━━ DATA FOR THE TASK
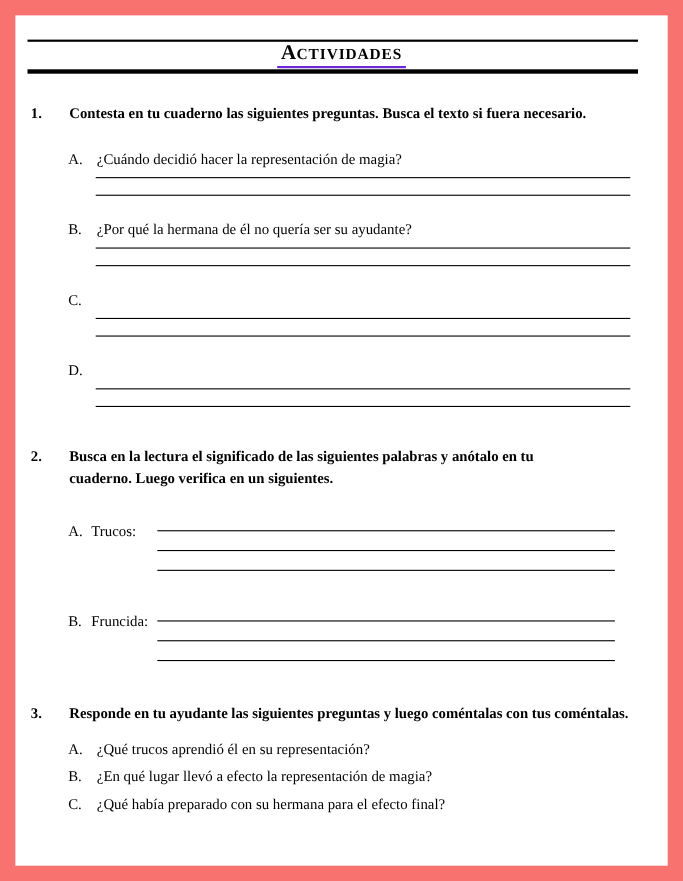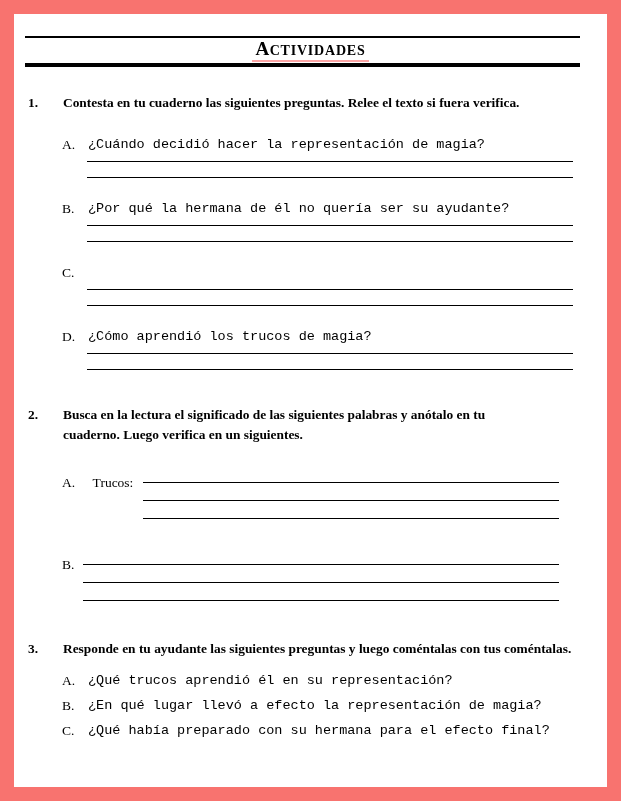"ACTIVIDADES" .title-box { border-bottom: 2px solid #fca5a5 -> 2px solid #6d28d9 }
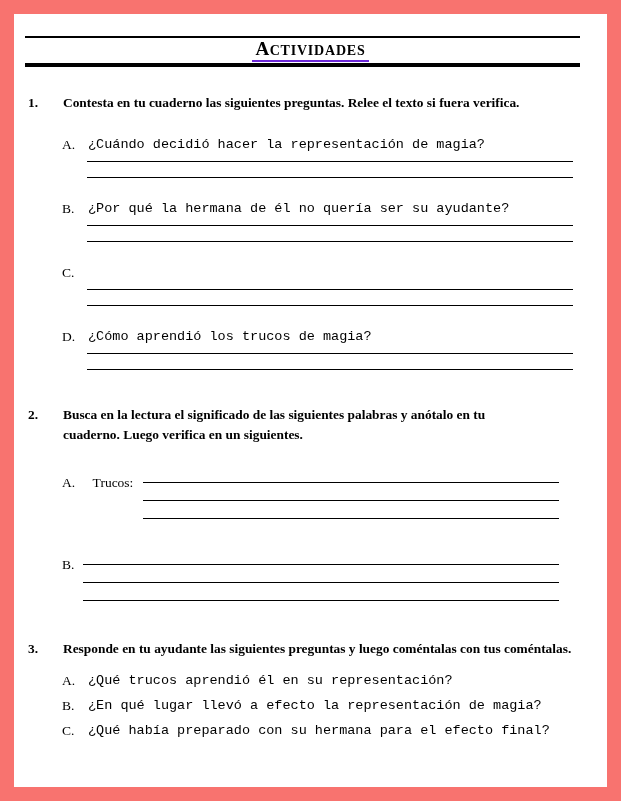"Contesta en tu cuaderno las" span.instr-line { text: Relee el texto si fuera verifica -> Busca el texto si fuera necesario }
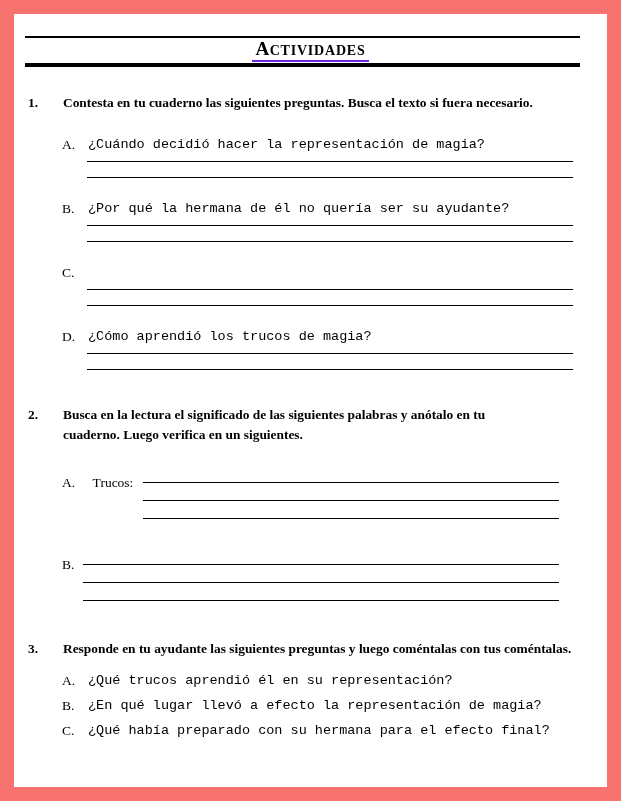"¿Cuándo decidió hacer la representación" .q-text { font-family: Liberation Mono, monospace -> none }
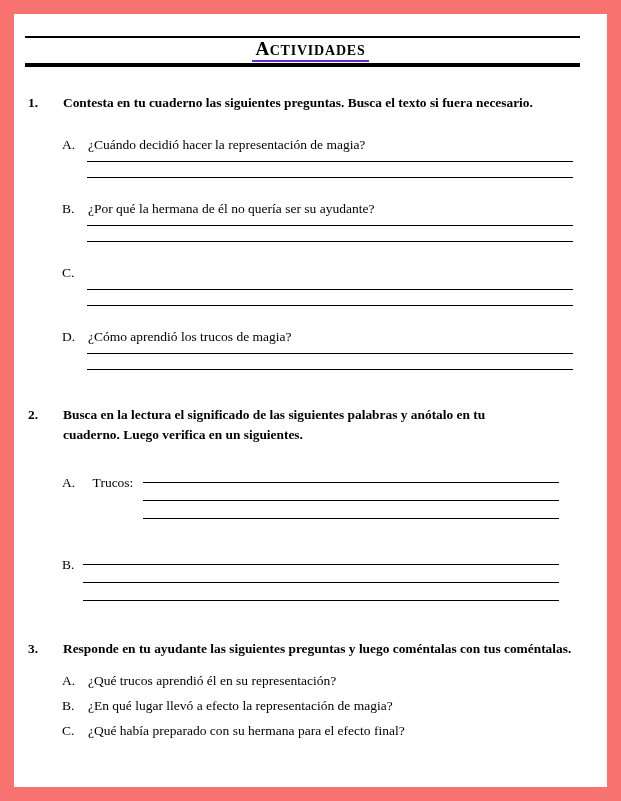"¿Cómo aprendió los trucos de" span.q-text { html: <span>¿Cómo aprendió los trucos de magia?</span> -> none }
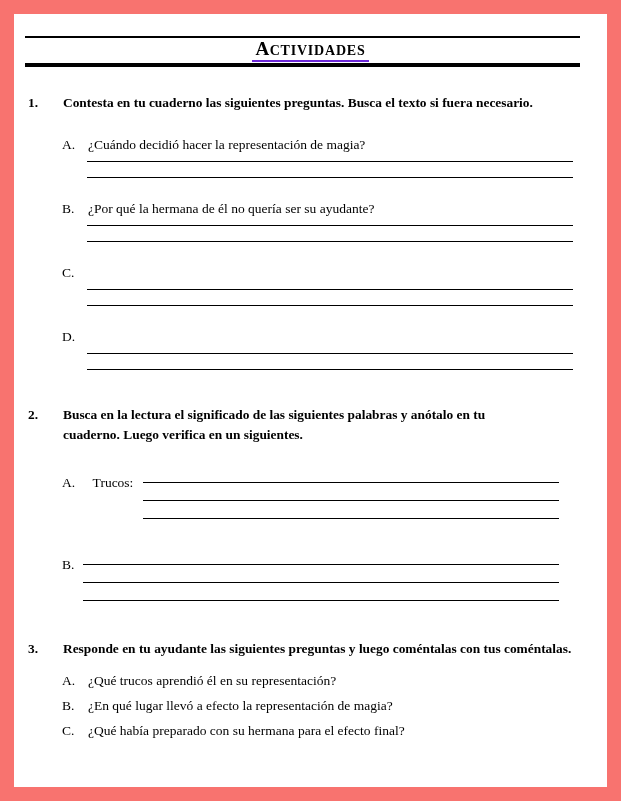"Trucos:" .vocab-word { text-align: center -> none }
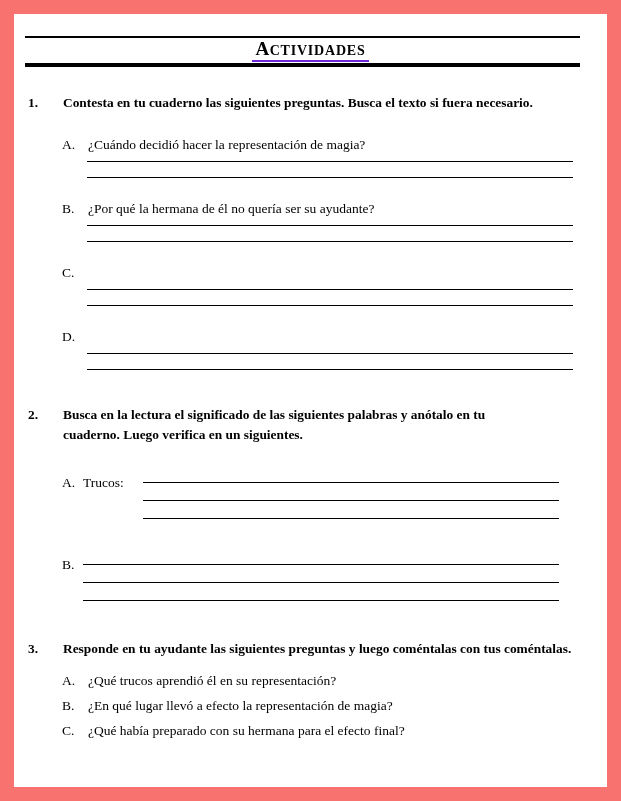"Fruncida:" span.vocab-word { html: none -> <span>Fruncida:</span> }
━━━━
• WORK TO BE COMPLETED: Leave the pictures aside and transcribe only the lines from the one holding "text-align: center ->" through the final line of the records above.

• ANSWER AREA:
"Trucos:" .vocab-word { text-align: center -> none }
"Fruncida:" span.vocab-word { html: none -> <span>Fruncida:</span> }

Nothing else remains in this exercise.